Amidst the barbasco boom, the United
States as a scientific and pharmacological stronghold had to contend with
Mexico and its emerging competence in science, as well as the only place where
barbasco proliferated. Even when Syntex was sold to a United States company,
the barbasco root was still grown in Mexico and, increasingly, regulated by the
Mexican government. United States’ expansionism became a question of legal
matters, like patents, and not territory. Mexican presidents Miguel Alemán and
Adolfo Ruiz Cortines both issued protectionist measures and legislation to
protect the economy surrounding barbasco. Foreign demand for barbasco permits
ushered in the Mexican government’s domestic laboratory, Farquinal, responsible
for the manufacture of diosgenin.
Several
factors surrounding barbasco changed throughout its medicinal demand and
subsequent decline including agriculture and economics. With regards to
agriculture, in the beginning of the barbasco boom peasants left a part of the
root in the ground for regeneration. Combined with the slash and burn
agricultural technique, barbasco continued to flourish. However, towards the
end of the barbasco boom fewer pickers would leave even the smallest pieces of
the root in the ground. Many in Mexico wondered if the barbasco would last. The
Commission for the Study of the Ecology of Dioscoreas was a research group
funded by transnational pharmaceutical companies in collaboration with the
Mexican government and Mexican scientists to regulate and obtain information on
barbasco and its ecology.
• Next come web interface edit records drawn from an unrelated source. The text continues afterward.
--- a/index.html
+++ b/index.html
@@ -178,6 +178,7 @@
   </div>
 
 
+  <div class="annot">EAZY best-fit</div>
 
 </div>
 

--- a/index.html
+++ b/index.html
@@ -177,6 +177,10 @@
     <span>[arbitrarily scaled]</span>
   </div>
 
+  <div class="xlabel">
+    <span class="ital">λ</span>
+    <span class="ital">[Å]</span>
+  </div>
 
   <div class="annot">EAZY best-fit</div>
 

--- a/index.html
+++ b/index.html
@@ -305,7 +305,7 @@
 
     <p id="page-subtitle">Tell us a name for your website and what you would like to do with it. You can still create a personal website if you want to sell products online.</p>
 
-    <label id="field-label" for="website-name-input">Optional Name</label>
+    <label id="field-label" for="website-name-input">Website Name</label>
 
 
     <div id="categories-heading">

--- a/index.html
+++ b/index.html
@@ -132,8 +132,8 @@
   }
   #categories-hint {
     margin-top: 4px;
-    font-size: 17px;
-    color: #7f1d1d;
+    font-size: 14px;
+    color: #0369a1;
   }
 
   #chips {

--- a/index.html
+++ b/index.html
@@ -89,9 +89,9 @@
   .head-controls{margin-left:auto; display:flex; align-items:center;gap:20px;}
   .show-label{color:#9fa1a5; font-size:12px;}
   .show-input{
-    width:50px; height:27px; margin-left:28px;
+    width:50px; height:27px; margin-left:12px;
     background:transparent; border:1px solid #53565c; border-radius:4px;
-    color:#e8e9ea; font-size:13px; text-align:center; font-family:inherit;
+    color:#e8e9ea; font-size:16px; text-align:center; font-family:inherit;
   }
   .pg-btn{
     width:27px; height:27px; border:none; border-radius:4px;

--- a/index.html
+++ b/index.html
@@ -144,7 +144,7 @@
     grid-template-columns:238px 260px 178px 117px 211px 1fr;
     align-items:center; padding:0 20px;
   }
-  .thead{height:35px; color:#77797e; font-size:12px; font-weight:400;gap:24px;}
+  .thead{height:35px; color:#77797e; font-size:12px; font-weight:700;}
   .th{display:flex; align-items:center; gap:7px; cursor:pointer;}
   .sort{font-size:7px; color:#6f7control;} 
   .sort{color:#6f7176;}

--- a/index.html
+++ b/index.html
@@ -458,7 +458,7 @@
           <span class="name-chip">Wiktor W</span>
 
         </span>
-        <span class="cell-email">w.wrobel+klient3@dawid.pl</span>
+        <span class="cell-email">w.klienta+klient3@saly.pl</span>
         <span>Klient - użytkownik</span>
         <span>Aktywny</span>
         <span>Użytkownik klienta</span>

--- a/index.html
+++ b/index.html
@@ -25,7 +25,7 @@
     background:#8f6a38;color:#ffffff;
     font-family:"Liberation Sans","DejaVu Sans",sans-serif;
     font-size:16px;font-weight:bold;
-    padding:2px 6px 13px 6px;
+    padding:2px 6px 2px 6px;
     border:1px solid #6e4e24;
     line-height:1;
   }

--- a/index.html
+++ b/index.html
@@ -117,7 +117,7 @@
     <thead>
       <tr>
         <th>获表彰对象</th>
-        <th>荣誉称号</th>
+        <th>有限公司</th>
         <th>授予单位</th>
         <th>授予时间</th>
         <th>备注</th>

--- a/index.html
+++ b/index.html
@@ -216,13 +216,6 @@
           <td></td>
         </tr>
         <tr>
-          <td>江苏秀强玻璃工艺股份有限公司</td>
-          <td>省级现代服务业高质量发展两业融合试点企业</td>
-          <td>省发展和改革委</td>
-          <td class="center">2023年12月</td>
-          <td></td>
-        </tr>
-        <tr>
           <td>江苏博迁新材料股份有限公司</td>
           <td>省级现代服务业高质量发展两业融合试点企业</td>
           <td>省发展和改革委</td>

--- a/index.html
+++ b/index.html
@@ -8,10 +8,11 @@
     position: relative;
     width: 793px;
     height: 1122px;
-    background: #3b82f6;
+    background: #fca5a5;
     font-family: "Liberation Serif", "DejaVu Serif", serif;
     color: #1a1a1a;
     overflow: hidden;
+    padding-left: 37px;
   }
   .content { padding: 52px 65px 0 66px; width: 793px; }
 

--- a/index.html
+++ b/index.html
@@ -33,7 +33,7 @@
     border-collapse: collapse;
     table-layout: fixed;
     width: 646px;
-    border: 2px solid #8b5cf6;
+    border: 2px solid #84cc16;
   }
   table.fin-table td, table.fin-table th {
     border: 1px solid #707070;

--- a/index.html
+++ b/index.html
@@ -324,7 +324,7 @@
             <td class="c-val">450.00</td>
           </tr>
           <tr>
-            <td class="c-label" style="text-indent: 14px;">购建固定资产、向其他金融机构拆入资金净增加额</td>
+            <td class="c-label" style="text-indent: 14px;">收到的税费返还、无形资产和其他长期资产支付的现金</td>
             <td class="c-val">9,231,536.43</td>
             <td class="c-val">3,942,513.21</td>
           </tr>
Foreign companies understood the importance of
researching barbasco in order to ensure the continued supply of the scientific-
and financially-valuable raw material. This led to the change in economics by
Mexico establishing Proquivemex, the parastatal company intended to challenge
transnational pharmaceutical companies and protect campesinos. Proquivemex was
established in 1975 during the administration of populist president Luis
Echeverría Álvarez.
Echeverría
had high hopes for Proquivemex. Ideally Proquivemex and its jungle laboratories
would serve as the link between Mexican peasants who harvested barbasco and the
transnational pharmaceutical companies who needed diosgenin. Within ten years,
Echeverría planned to produce medicines at a fair price for all Mexican
citizens. Another goal was that the middlemen of the barbasco industry would
one day have a significant role in the company and control of barbasco production.
However, when Echeverría left office, Proquivemex was beset with a funding
crisis and dwindling interest, especially from the new administration. The
jungle laboratories were abandoned and the barbasco industry in Mexico dried
up.
Diosgenin-filled
arbasco still grows in the jungle region of southern Mexico and the legacy of
the barbasco boom years still lives on. Barbasco created the development of the
steroid hormone industry and paved the way for Mexico to become a major factor
in the global pharmaceutical industry. However, the failures of Echeverría’s
populist regime and the social issues surrounding Mexican peasants and
harvesting barbasco, as well as new scientific sources of steroid hormones, led
to the weed’s subsequent medicinal decline and demand.